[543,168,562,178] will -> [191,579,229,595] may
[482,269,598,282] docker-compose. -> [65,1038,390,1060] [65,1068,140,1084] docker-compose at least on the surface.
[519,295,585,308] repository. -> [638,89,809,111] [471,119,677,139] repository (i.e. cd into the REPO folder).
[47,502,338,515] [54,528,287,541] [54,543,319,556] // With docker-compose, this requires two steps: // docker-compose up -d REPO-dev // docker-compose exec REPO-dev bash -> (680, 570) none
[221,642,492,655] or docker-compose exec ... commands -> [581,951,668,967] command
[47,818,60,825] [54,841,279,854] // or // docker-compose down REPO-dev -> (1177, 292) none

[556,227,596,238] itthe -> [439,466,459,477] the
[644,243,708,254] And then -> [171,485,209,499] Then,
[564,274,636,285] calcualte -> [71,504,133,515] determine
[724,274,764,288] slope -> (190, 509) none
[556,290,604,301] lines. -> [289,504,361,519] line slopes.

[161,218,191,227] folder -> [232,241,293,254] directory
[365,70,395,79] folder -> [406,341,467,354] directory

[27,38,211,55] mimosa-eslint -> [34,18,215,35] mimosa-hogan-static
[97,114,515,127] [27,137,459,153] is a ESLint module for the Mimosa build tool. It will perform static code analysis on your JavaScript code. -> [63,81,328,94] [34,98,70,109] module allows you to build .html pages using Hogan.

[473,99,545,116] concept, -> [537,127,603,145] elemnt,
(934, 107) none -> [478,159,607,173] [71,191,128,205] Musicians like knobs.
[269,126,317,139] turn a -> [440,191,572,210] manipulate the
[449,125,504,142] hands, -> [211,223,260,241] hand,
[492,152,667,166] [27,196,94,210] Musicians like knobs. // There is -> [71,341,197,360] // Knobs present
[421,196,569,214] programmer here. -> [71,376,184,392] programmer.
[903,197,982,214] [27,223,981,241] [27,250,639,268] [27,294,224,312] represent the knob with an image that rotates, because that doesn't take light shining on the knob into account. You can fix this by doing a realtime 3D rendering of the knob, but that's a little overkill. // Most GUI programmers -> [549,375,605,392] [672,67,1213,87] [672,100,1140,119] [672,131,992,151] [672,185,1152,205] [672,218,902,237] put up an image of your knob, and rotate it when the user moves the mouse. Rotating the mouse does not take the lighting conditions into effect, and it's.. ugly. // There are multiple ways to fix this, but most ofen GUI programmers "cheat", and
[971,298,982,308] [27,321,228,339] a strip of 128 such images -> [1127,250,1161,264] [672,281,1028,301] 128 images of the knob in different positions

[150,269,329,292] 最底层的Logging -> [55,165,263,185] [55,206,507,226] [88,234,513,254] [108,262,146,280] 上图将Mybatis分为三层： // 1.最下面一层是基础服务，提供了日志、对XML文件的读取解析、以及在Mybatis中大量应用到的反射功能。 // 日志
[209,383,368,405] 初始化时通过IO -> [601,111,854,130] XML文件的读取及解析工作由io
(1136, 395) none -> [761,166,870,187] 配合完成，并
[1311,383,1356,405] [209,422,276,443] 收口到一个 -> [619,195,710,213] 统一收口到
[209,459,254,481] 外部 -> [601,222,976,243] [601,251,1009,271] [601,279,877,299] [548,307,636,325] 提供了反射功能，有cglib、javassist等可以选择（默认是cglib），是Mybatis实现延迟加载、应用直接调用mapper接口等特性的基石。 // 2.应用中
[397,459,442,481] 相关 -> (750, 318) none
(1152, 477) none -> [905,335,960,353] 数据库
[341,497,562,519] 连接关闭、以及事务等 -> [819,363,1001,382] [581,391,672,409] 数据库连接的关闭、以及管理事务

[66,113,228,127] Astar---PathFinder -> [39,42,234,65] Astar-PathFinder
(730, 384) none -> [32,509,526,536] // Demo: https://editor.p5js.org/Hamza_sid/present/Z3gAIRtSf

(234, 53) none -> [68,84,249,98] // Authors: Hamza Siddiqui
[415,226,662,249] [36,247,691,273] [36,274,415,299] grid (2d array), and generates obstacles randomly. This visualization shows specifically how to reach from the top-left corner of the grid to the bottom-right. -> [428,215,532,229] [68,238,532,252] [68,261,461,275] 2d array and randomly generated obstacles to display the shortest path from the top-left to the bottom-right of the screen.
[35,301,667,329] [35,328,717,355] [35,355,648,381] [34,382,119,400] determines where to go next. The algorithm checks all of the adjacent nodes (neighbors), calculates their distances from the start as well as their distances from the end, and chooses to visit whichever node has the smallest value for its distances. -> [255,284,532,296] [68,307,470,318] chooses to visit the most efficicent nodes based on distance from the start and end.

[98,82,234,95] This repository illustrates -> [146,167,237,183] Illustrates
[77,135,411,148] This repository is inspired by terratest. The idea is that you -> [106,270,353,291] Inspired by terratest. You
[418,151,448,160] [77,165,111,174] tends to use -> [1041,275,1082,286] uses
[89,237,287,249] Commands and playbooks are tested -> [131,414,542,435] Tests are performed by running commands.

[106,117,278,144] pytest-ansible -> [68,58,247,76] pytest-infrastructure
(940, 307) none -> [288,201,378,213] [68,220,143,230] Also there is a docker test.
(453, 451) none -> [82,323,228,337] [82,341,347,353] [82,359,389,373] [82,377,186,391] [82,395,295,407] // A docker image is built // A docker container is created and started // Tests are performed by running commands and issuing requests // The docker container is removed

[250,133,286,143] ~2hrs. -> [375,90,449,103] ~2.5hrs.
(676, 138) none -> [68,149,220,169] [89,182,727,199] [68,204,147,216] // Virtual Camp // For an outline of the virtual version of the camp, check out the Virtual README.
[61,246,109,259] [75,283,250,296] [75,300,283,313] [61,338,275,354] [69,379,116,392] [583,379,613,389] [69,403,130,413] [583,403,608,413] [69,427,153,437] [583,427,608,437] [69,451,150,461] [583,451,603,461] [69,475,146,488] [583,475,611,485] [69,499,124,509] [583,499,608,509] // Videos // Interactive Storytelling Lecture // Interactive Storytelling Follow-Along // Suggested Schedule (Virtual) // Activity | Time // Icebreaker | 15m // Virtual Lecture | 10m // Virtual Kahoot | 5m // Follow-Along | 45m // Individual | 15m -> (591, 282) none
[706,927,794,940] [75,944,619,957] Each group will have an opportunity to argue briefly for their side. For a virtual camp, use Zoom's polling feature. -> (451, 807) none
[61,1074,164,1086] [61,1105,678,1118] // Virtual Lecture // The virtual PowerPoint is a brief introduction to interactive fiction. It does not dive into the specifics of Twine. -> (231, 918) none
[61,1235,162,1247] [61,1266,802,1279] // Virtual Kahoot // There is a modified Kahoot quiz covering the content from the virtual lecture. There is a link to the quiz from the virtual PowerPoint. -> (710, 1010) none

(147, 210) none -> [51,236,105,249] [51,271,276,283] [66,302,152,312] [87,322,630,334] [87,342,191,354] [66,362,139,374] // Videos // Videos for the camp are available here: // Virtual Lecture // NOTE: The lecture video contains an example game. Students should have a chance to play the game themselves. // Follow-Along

* * * * * * *

◆ About this task: Take from the listing every line in which the word "that" appears.

◆ Result of this task:
[903,197,982,214] [27,223,981,241] [27,250,639,268] [27,294,224,312] represent the knob with an image that rotates, because that doesn't take light shining on the knob into account. You can fix this by doing a realtime 3D rendering of the knob, but that's a little overkill. // Most GUI programmers -> [549,375,605,392] [672,67,1213,87] [672,100,1140,119] [672,131,992,151] [672,185,1152,205] [672,218,902,237] put up an image of your knob, and rotate it when the user moves the mouse. Rotating the mouse does not take the lighting conditions into effect, and it's.. ugly. // There are multiple ways to fix this, but most ofen GUI programmers "cheat", and
[77,135,411,148] This repository is inspired by terratest. The idea is that you -> [106,270,353,291] Inspired by terratest. You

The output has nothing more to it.